# 01a - Segment Songs with WhisperSeg

## Setup

1. Following the instructions provided by WhisperSeg (https://github.com/nianlonggu/WhisperSeg), create a new conda environment with all of `wseg`'s dependencies. 
2. Clone the WhisperSeg github repo and add the repository to your system path. 

In [1]:
import sys
sys.path.insert(0, 'C:\\Grad_School\\Code_and_software\\Py_code\\WhisperSeg\\') #change this file path based on where WhisperSeg was cloned on your system. 

## Imports

In [2]:
import librosa
import json
import glob
import pandas as pd
from audio_utils import SpecViewer

spec_viewer = SpecViewer()

## Initialize Model

If your device has a GPU and you want to run model inference faster, set `device = "cuda"` when initializing the model. Otherwise set `device = "cpu"`. 

In [3]:
from model import WhisperSegmenterFast
segmenter = WhisperSegmenterFast( "nccratliri/whisperseg-large-ms-ct2", device="cuda" )


Welcome to bitsandbytes. For bug reports, please submit your error trace to: https://github.com/TimDettmers/bitsandbytes/issues
binary_path: c:\Users\tkoch\anaconda3\envs\wseg_cuda\lib\site-packages\bitsandbytes\cuda_setup\libbitsandbytes_cuda116.dll
CUDA SETUP: Loading binary c:\Users\tkoch\anaconda3\envs\wseg_cuda\lib\site-packages\bitsandbytes\cuda_setup\libbitsandbytes_cuda116.dll...


## Specify Zebra Finch-specific Hyperparameters

Justification for this set of hyperparameters is provided in the WhisperSeg paper (https://doi.org/10.1101/2023.09.30.560270). 

In [5]:
sr = 32000 
min_frequency = 0
spec_time_step = 0.0025
min_segment_length = 0.01
eps = 0.02
num_trials = 3

## Get List of Birds to Segment

In [None]:
All_Birds = ["B145", "B236", "B258", "B385", "B402", "B447", 
             "B507", "G255", "G397", "G402", "G413", "G437", 
             "G439", "G524", "G528", "O144", "O254", "O421", 
             "O440", "O512", "R402", "R425", "R469", "S132", 
             "S421", "S525", "S528", "Y389", "Y397", "Y425", 
             "Y440", "B524", "O434", "S389", "Y433", "Y453"] 

36

## Segment All Birds in Dataset

In [None]:
for Bird_ID in All_Birds:
    print(Bird_ID)
    #get list of files to segment
    song_folder_path = 'E:\\Final_Bird_Dataset\\FP1_project_birds\\segmented_songs\\' + Bird_ID + "\\" #set path to song folder according to your file system. 
    all_songs = glob.glob(song_folder_path + "*.wav")

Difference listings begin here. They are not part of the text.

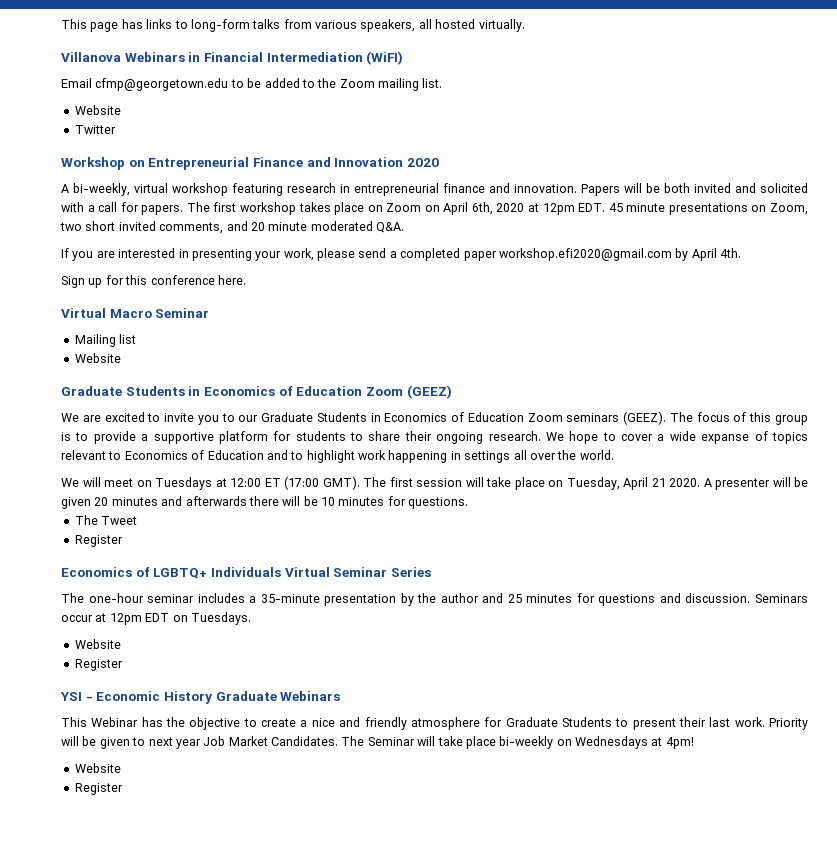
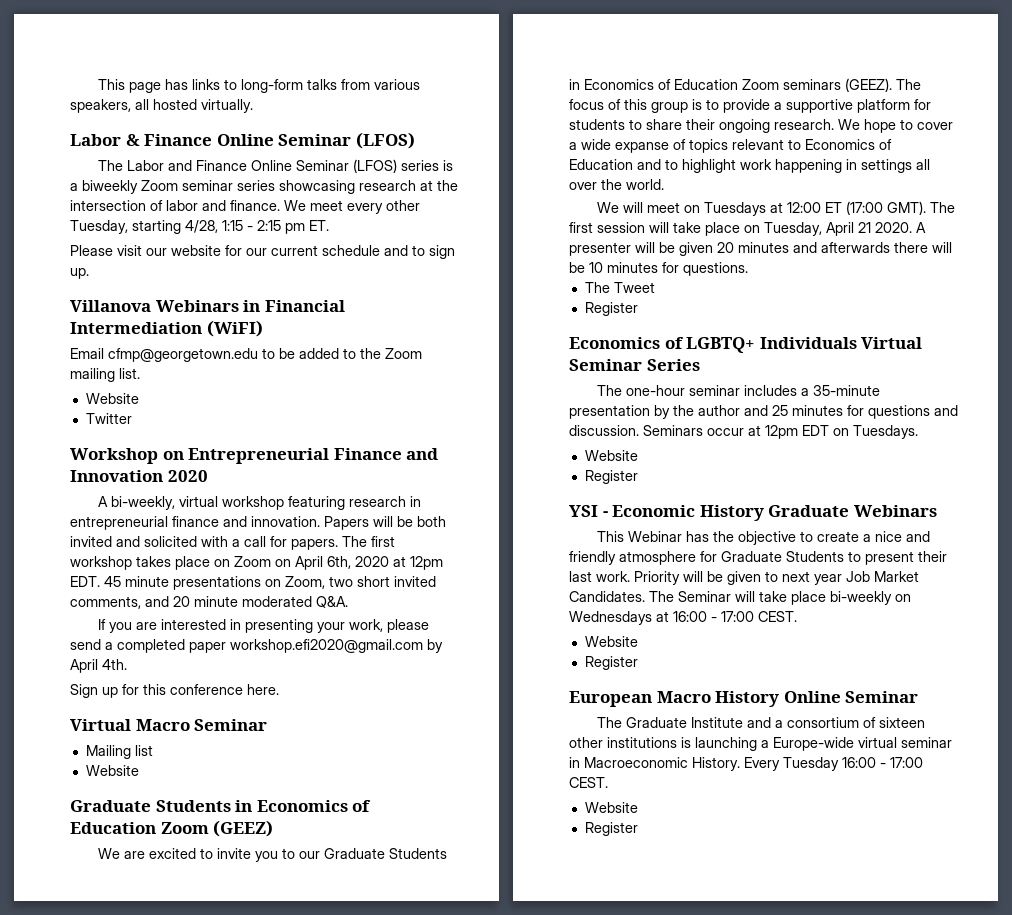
(525, 25) none -> [70,132,415,149] [98,159,454,173] [70,180,458,194] [70,200,420,214] [70,220,329,234] [70,245,455,259] [70,268,89,279] // Labor & Finance Online Seminar (LFOS) // The Labor and Finance Online Seminar (LFOS) series is a biweekly Zoom seminar series showcasing research at the intersection of labor and finance. We meet every other Tuesday, starting 4/28, 1:15 - 2:15 pm ET. // Please visit our website for our current schedule and to sign up.
[665,737,694,749] 4pm! -> [673,611,797,622] [584,636,638,647] [584,656,638,670] [569,691,919,707] [597,717,926,728] [569,737,952,751] [569,757,923,771] [569,777,608,788] 16:00 - 17:00 CEST. // Website // Register // European Macro History Online Seminar // The Graduate Institute and a consortium of sixteen other institutions is launching a Europe-wide virtual seminar in Macroeconomic History. Every Tuesday 16:00 - 17:00 CEST.

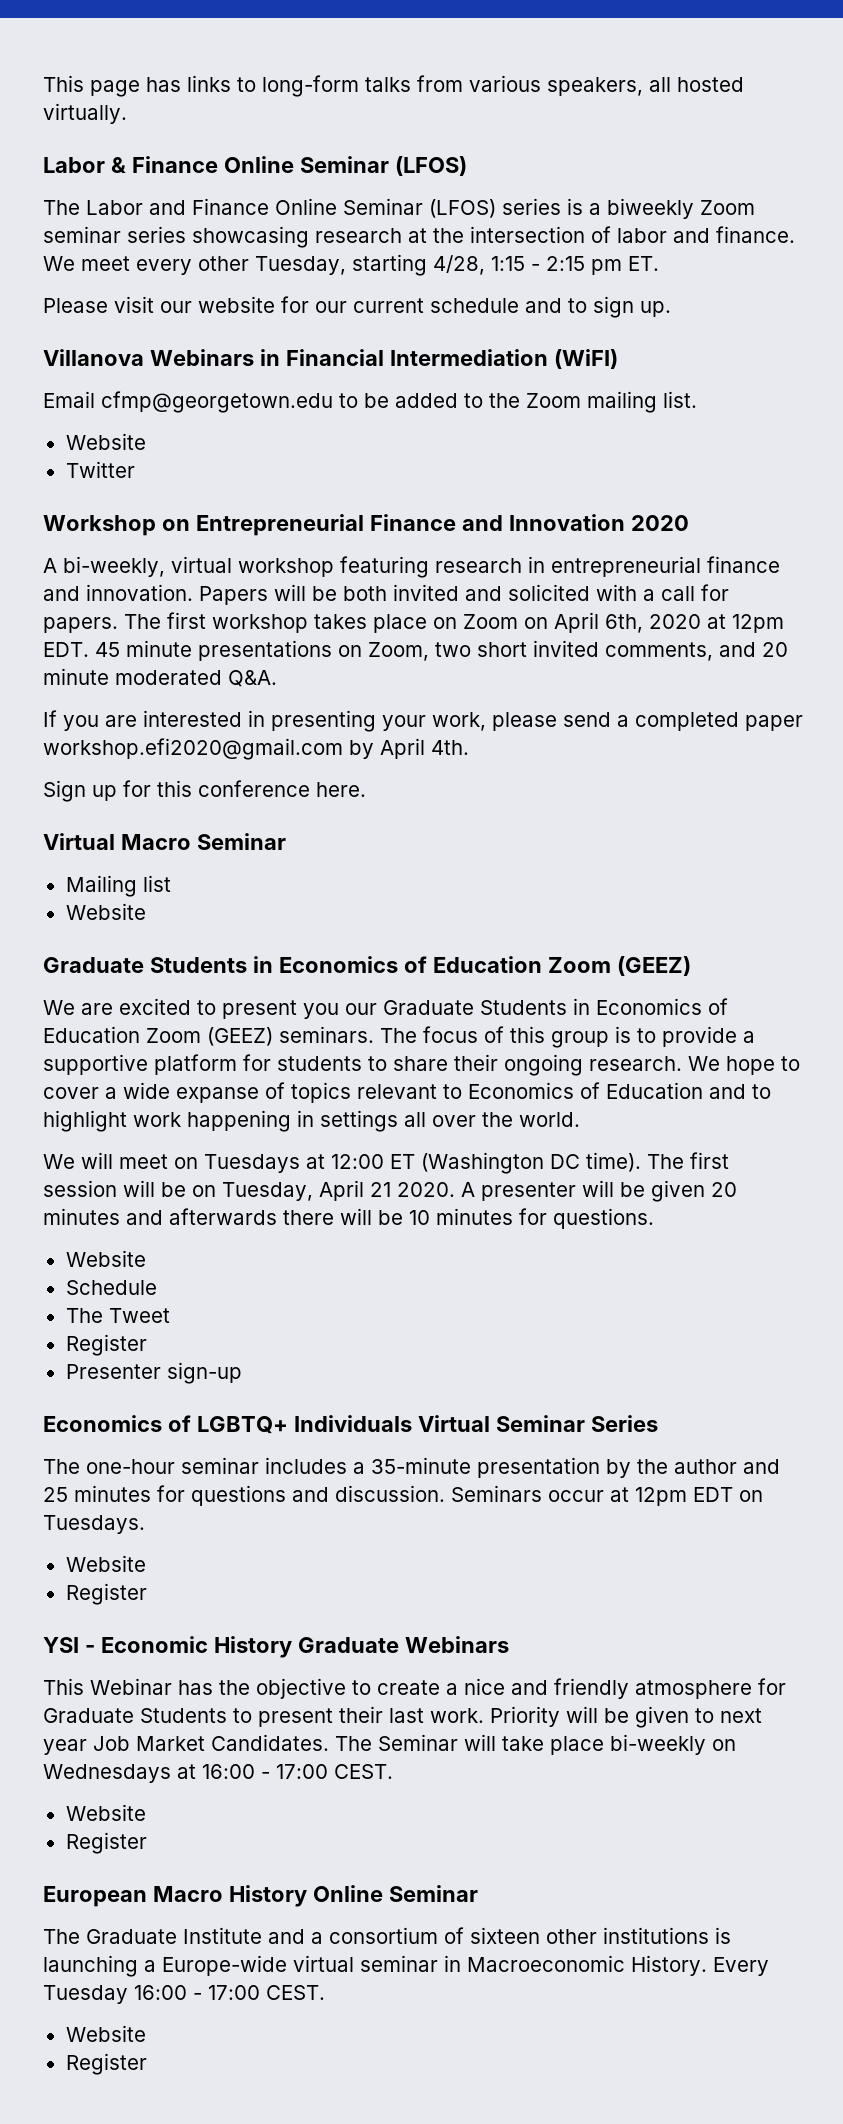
[217,848,296,862] invite you to -> [222,1000,339,1019] present you
[783,78,892,92] seminars (GEEZ). -> [207,1026,374,1046] (GEEZ) seminars.
[846,201,927,215] (17:00 GMT). -> [421,1152,641,1174] (Washington DC time).
[673,222,740,236] take place -> [161,1182,186,1197] be
(748, 269) none -> [65,1250,146,1267] [65,1280,157,1295] // Website // Schedule
(638, 309) none -> [65,1362,242,1384] // Presenter sign-up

    #initialize empty dataframe to save syllable segmentations
    full_seg_table = pd.DataFrame()

    #Loop over each .wav file in the specified song folder. 
    for i, song in enumerate(all_songs):
        #load audio
        audio, __ = librosa.load(song, sr = sr)

        #segment file
        prediction = segmenter.segment(audio, 
                                       sr = sr,
                                       min_frequency = min_frequency, 
                                       spec_time_step = spec_time_step,
                                       min_segment_length = min_segment_length, 
                                       eps = eps, 
                                       num_trials = num_trials)

        #format segmentation as dataframe
        curr_prediction_df = pd.DataFrame(prediction)

        #add file name to dataframe
        song_name = song.split("\\")[-1]
        curr_prediction_df['file'] = song_name

        #add current file's segments to full_seg_table
        full_seg_table = pd.concat([full_seg_table, curr_prediction_df])
    
    #save full_seg_table
    full_seg_table.to_csv('E:\\Final_Bird_Dataset\\WhisperSeg_Segmentation\\' + Bird_ID + "_wseg.csv") #set path to output file according to your file system.